LiDARDraft: Generating LiDAR Point Cloud from Versatile Inputs
Haiyun Wei, Fan Lu, Yunwei Zhu, Zehan Zheng, Weiyi Xue, Lin Shao, Xudong Zhang, Ya Wu, Rong Fu, Guang Chen
TL;DR
LiDARDraft tackles the challenge of producing realistic and controllable LiDAR point clouds for autonomous-driving simulation by unifying text, image, and point-cloud inputs into a 3D layout representation that feeds a diffusion-based generator. A raycast-derived, pixel-aligned range-image control signals—derived from semantic primitives—guide a ControlNet-tuned diffusion model while an unconditional diffusion backbone remains fixed for efficiency. The approach demonstrates strong cross-modal controllability and high-quality outputs across KITTI-360, nuScenes, and SemanticKITTI, outperforming state-of-the-art baselines on standard metrics and enabling scalable “simulation from scratch” through text, image, or sketch prompts.
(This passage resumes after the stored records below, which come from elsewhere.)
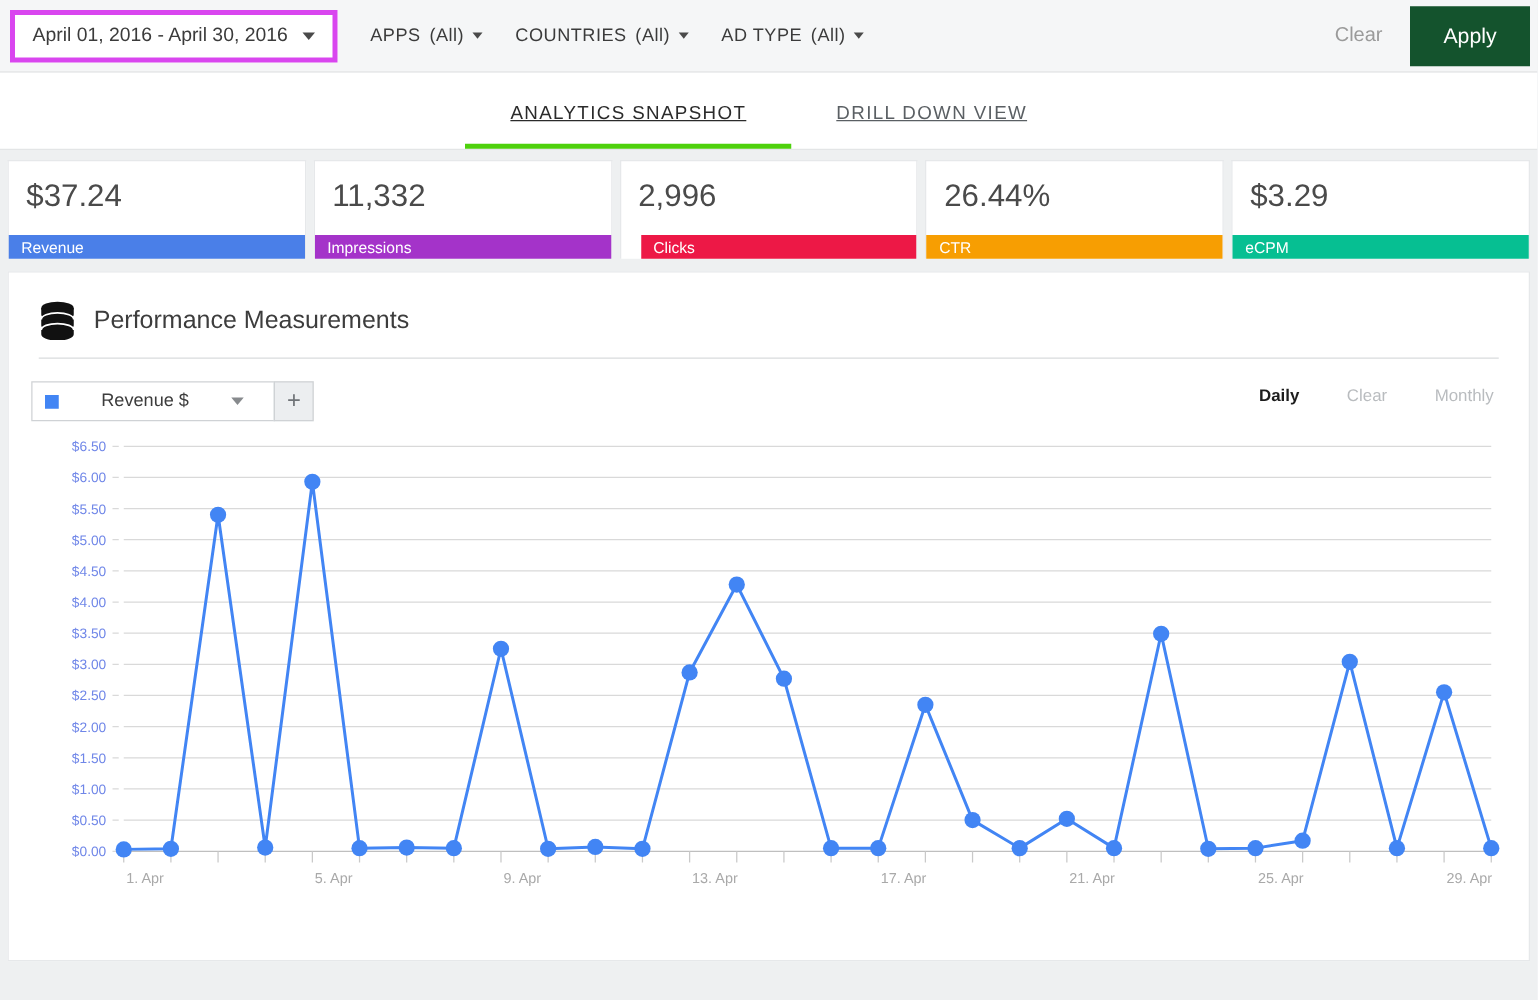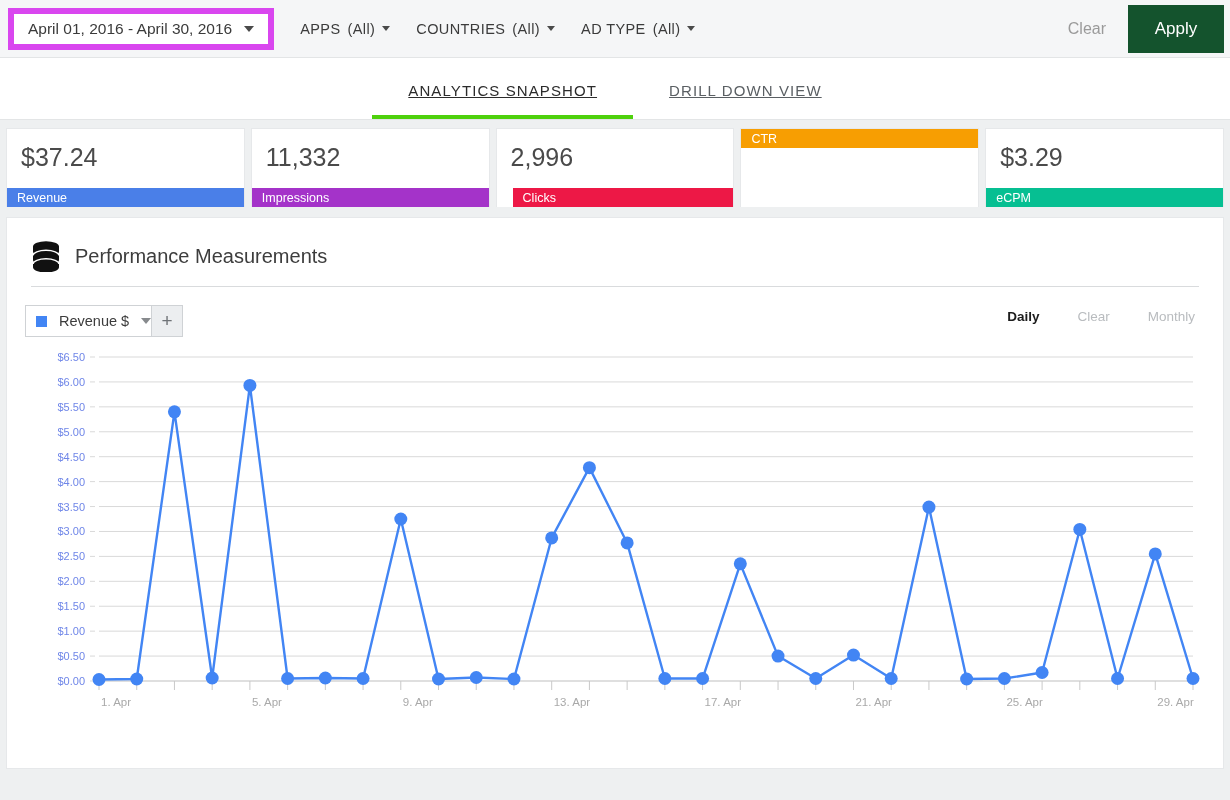"April 01, 2016 - April" .daterange { border: 6px solid #d946ef -> 4px solid #d946ef }
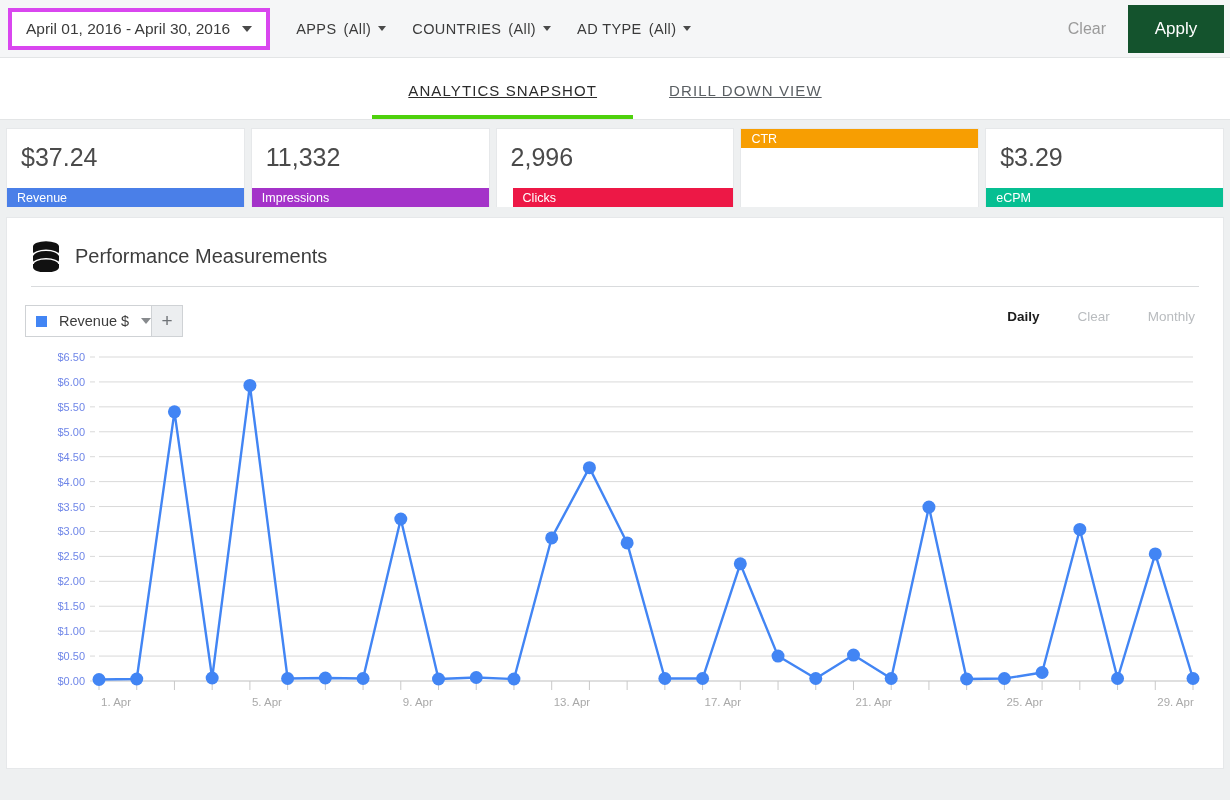"26.44%" div.kpi-val { html: none -> <div>26.44%</div> }
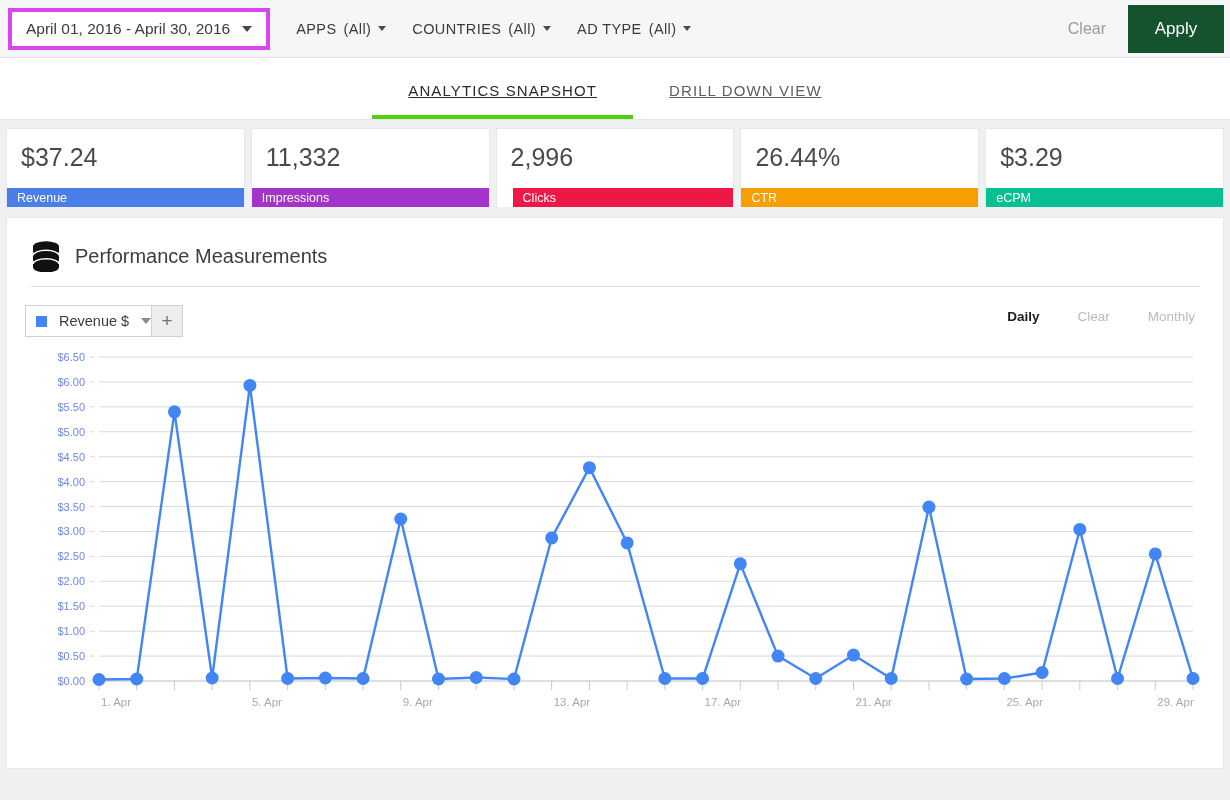"Revenue $" .metric-select { gap: 12px -> 34px; padding: 0 0 0 10px -> 0 24px 0 10px }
Ablation confirms the necessity of components such as the layout projection, semantic segmentation, depth cues, and the ControlNet fine-tuning for achieving the reported gains, highlighting practical paths to further speedups and multi-domain applicability.
Abstract
Generating realistic and diverse LiDAR point clouds is crucial for autonomous driving simulation. Although previous methods achieve LiDAR point cloud generation from user inputs, they struggle to attain high-quality results while enabling versatile controllability, due to the imbalance between the complex distribution of LiDAR point clouds and the simple control signals. To address the limitation, we propose LiDARDraft, which utilizes the 3D layout to build a bridge between versatile conditional signals and LiDAR point clouds. The 3D layout can be trivially generated from various user inputs such as textual descriptions and images. Specifically, we represent text, images, and point clouds as unified 3D layouts, which are further transformed into semantic and depth control signals. Then, we employ a rangemap-based ControlNet to guide LiDAR point cloud generation. This pixel-level alignment approach demonstrates excellent performance in controllable LiDAR point clouds generation, enabling "simulation from scratch", allowing self-driving environments to be created from arbitrary textual descriptions, images and sketches.